Waisenblogs-Beitrag Kibwezi, 29.11.2020

Sonntag, 29. November 2020
Ziwa und Jasiri kamen heute zu Besuch, und als Jasiri nach spielen zumute war, suchte er sich ausgerechnet Murera aus. Er kletterte auf ihren Rücken, aber Murera war nicht begeistert und versuchte, ihn davon abzuhalten. Jasiri ließ allerdings nicht so leicht locker, und es mussten erst Mwashoti und Ziwa dazukommen, die gesehen hatten, dass Murera ihn loszuwerden versuchte, und ihm laut zukollern, damit er aufhörte. Murera zog sich wieder zu ihrem Schützling Luggard zurück, der schon etwas beunruhigt schien von dem ganzen Gekoller, Getröte und Gerenne; aber er war froh, seine Adoptivmama wieder zu haben! Im Wald trompetete Lima Lima dann los, als sie wilde Elefanten gewittert hatte. Die Keeper waren schon ein wenig beunruhigt, aber dann sahen sie, dass Faraja und Ziwa die wilden Bullen freundlich begrüßten und schlossen daraus, dass sie sie offenbar schon kannten.

Waisenblogs-Beitrag Kibwezi, 29.11.2020

Sonntag, 29. November 2020
Auch Quanza übernimmt jetzt gelegentlich die Rolle des Kindermädchens für Luggard. Wenn Murera und Lima Lima sich im Wasserloch tummeln, dann wechselten sie sich bisher immer ab, und eine von ihnen blieb immer bei Luggard. Jetzt, wo auch Quanza sich um Luggard kümmert, können sie sich beide nach Herzenslust im Schlamm wälzen.

Waisenblogs-Beitrag Kibwezi, 28.11.2020

Samstag, 28. November 2020
Shukuru und Enkesha begleiteten heute Luggard. Die beiden Mädchen schienen viel Spaß dabei zu haben, sich um ihn zu kümmern, und Luggard genoss die Aufmerksamkeit, die er von ihnen bekam.
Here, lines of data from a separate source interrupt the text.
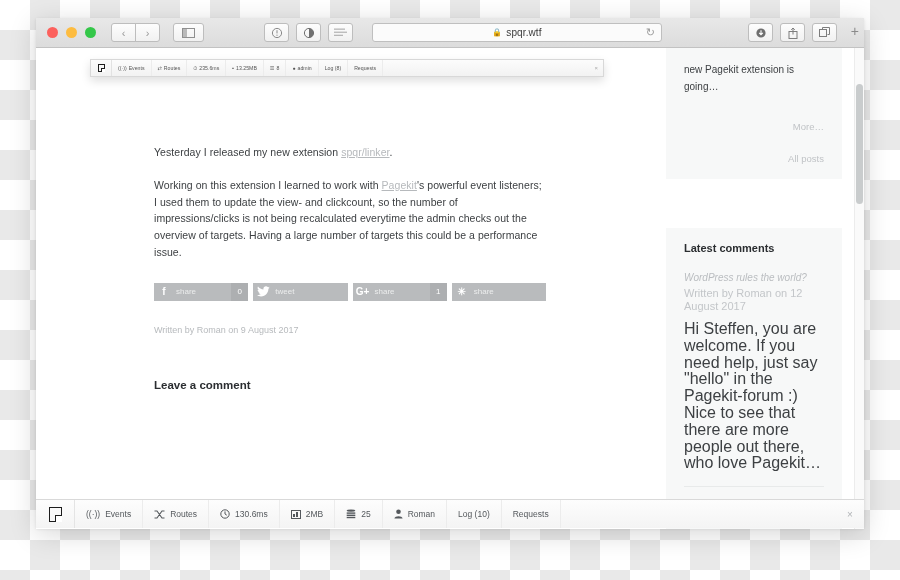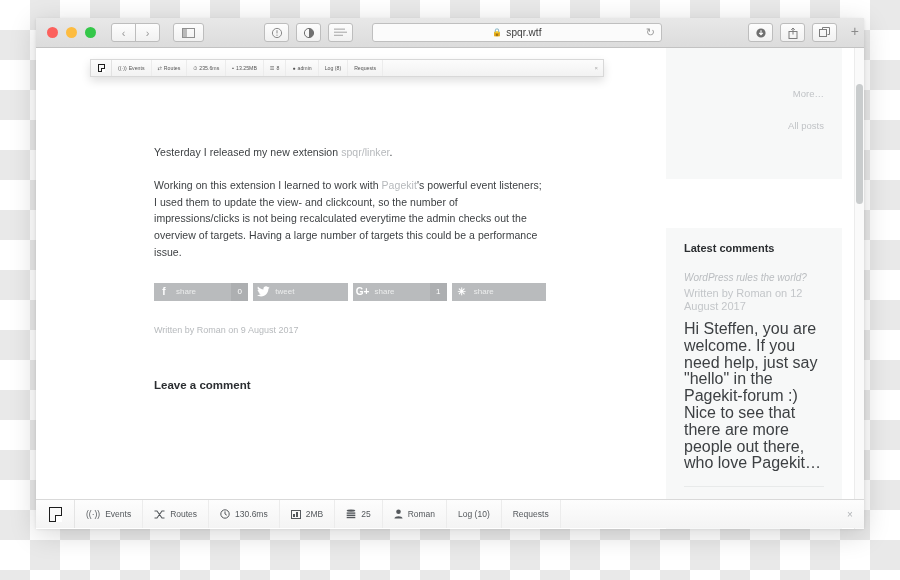--- a/index.html
+++ b/index.html
@@ -142,21 +142,21 @@
     padding: 96px 0 0 118px;
     width: 392px;
   }
   .article p {
     margin: 0 0 16px 0;
     font-size: 10.5px;
     line-height: 16.8px;
     color: #3d4043;
     letter-spacing: .05px;
   }
-  .muted-link { color: #b6b9bc; }
+  .muted-link { color: #b6b9bc; text-decoration: underline; }
   .bold-name  { color: #2b2e31; font-weight: bold; }
 
   
   .share-row {
     display: flex; gap: 5px;
     margin: 22px 0 0 0;
   }
   .share-btn {
     height: 18px;
     background: #b9bbbd;
@@ -465,20 +465,21 @@
             <div class="byline">Written by Roman on 9 August 2017</div>
 
             <div class="comment-head">Leave a comment</div>
 
           </div>
         </div>
 
         <div class="col-side">
 
           <div class="widget w1">
+            <div class="side-text">new Pagekit extension is going…</div>
             <div class="side-right" style="margin-top:26px;">More…</div>
             <div class="side-right" style="margin-top:21px;">All posts</div>
           </div>
 
           <div class="widget w2">
             <div class="side-title">Latest comments</div>
 
             <div>
               <div class="cmt-title">WordPress rules the world?</div>
               <div class="cmt-meta">Written by Roman on 12 August 2017</div>

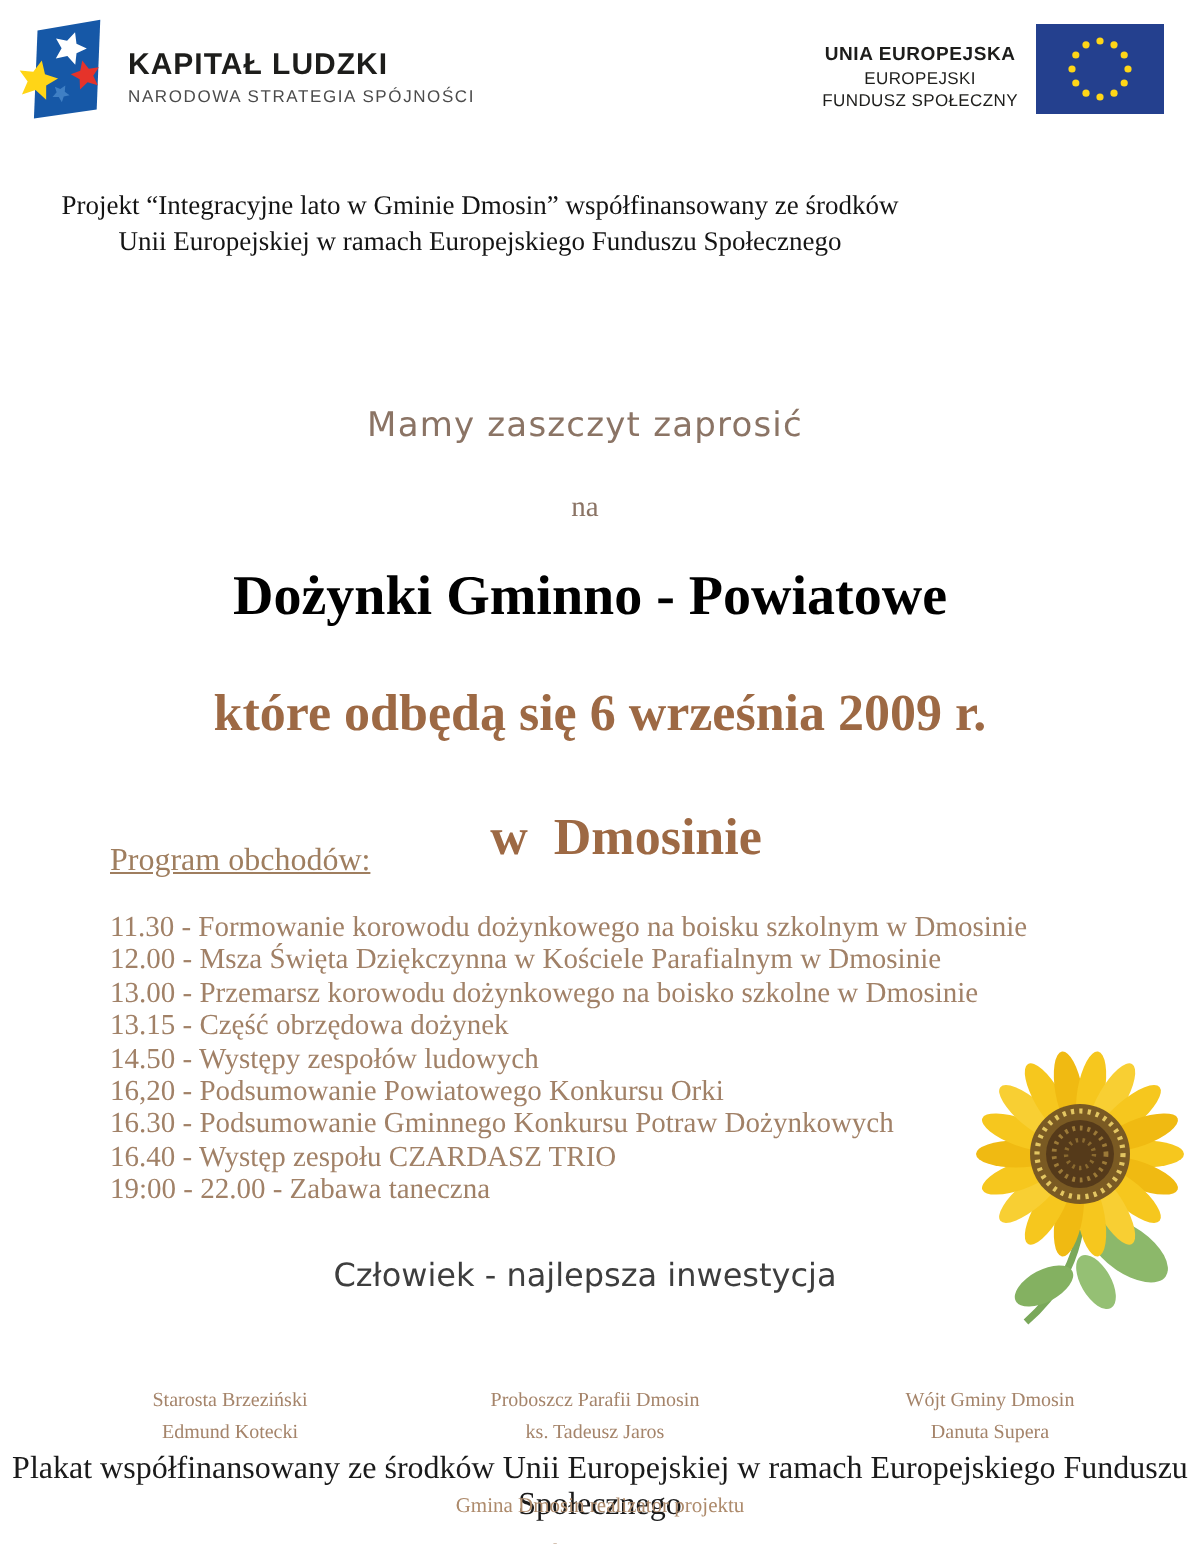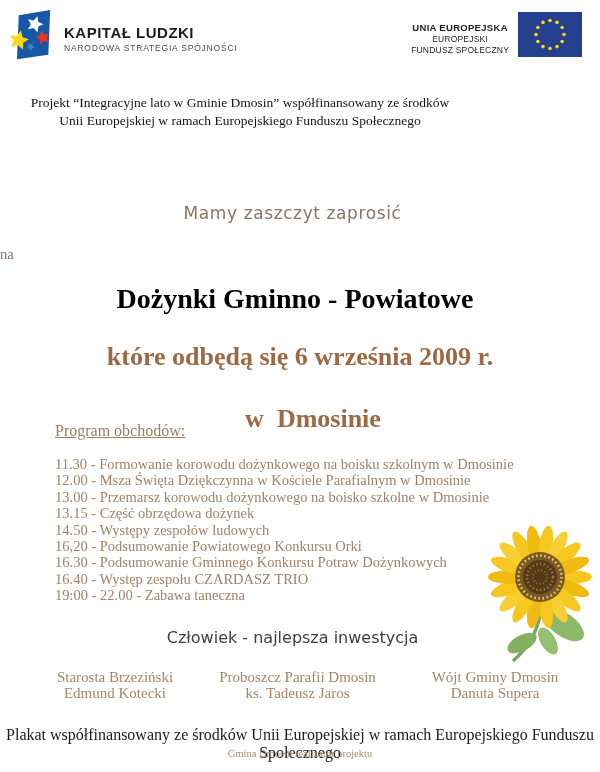--- a/index.html
+++ b/index.html
@@ -17,38 +17,38 @@
   .eu-text{text-align:center;margin-right:9px;margin-top:10px;font-family:"Liberation Sans",sans-serif;color:#1d1d1b;}
   .eu-line1{font-size:9.5px;font-weight:bold;letter-spacing:.3px;}
   .eu-line2,.eu-line3{font-size:8.5px;letter-spacing:.2px;margin-top:1px;}
   .eu-flag{display:block;}
   
   .project-note{position:absolute;left:0;top:94px;width:480px;text-align:center;
     font-size:13.5px;line-height:18px;color:#141414;}
   
   .intro{position:absolute;left:0;top:203px;width:585px;text-align:center;
     font-family:"DejaVu Sans",sans-serif;font-size:17px;letter-spacing:.6px;color:#8b7465;}
-  .na{position:absolute;left:0;top:246px;width:585px;
+  .na{position:absolute;left:0;top:246px;width:585px;text-align:center;
     font-size:14.5px;color:#8b7465;}
   .title{position:absolute;left:0;top:283px;width:590px;text-align:center;
     font-size:28px;font-weight:bold;color:#000000;}
   .date-lines{position:absolute;left:0;top:341px;width:600px;text-align:center;
     font-size:26px;line-height:31px;font-weight:bold;color:#9d6944;white-space:pre;}
   
   .program-heading{position:absolute;left:55px;top:422px;font-size:16px;color:#9f7e5f;
     text-decoration:underline;}
   .program-list{position:absolute;left:55px;top:456px;font-size:14.5px;line-height:16.4px;
     color:#a18167;z-index:2;}
   
   .sunflower{position:absolute;left:486px;top:519px;z-index:1;}
   
   .slogan{position:absolute;left:0;top:628px;width:585px;text-align:center;
     font-family:"DejaVu Sans",sans-serif;font-size:16px;color:#3e3e3e;z-index:3;}
   .signatures{position:absolute;left:0;top:669px;width:600px;height:40px;}
-  .sig{position:absolute;text-align:center;font-size:15px;line-height:16px;color:#a5846a;}
+  .sig{position:absolute;text-align:center;font-size:10px;line-height:16px;color:#a5846a;margin-top:24px;}
   .sig-left{left:20px;width:190px;}
   .sig-mid{left:200px;width:195px;}
   .sig-right{left:400px;width:190px;}
   .footer-note{position:absolute;left:0;top:726px;width:600px;text-align:center;
     font-size:16px;color:#1a1a1a;}
   .footer-org{position:absolute;left:0;top:748px;width:600px;text-align:center;
     font-size:10.5px;line-height:11.5px;color:#ad8a6b;white-space:pre;}
 </style>
 </head>
 <body>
Waisenblogs-Beitrag Kibwezi, 28.11.2020

Samstag, 28. November 2020
Mwashoti, Alamaya und Ngasha waren heute kaum zu bremsen, und sie gingen tief in den Wald hinein und kümmerten sich nicht weiter um die anderen. Den ganzen Vormittag futterten sie im dichten Grün, bis Alamaya und Ngasha nach der Mittagsfütterung ihrer eigenen Wege gingen und Mwashoti bei der Herde ließen.

Waisenblogs-Beitrag Kibwezi, 27.11.2020

Freitag, 27. November 2020
Am Abend war lautes Trompeten aus dem Wald rund um die Auswilderungsstation zu hören, und Zongoloni und die drei Jungs Faraja, Jasiri und Ziwa tauchten auf. Offenbar wollten sie sich schon ankündigen, denn auch Alamaya und Ngasha waren da. Murera wusste erst nicht so recht, was los war, aber als sie ihre Freunde sah, antwortete sie trompetend, und die Keeper freuten sich, einmal wieder alle ihre Schützlinge zusammen zu sehen! Zur Feier des Tages holten sie einen Haufen Luzernenheupellets, und die Waisen konnten sich diese schmecken lassen. Quanza schien sich besonders zu freuen, Zongoloni wiederzusehen. Als die Sonne untergegangen war, verabschiedeten sich die Auswilderer wieder und gingen auf die Suche nach ihren wilden Freunden. Die noch nicht ausgewilderten Waisen zogen sich in ihre Gehege zurück und konnten zufrieden schlafen gehen.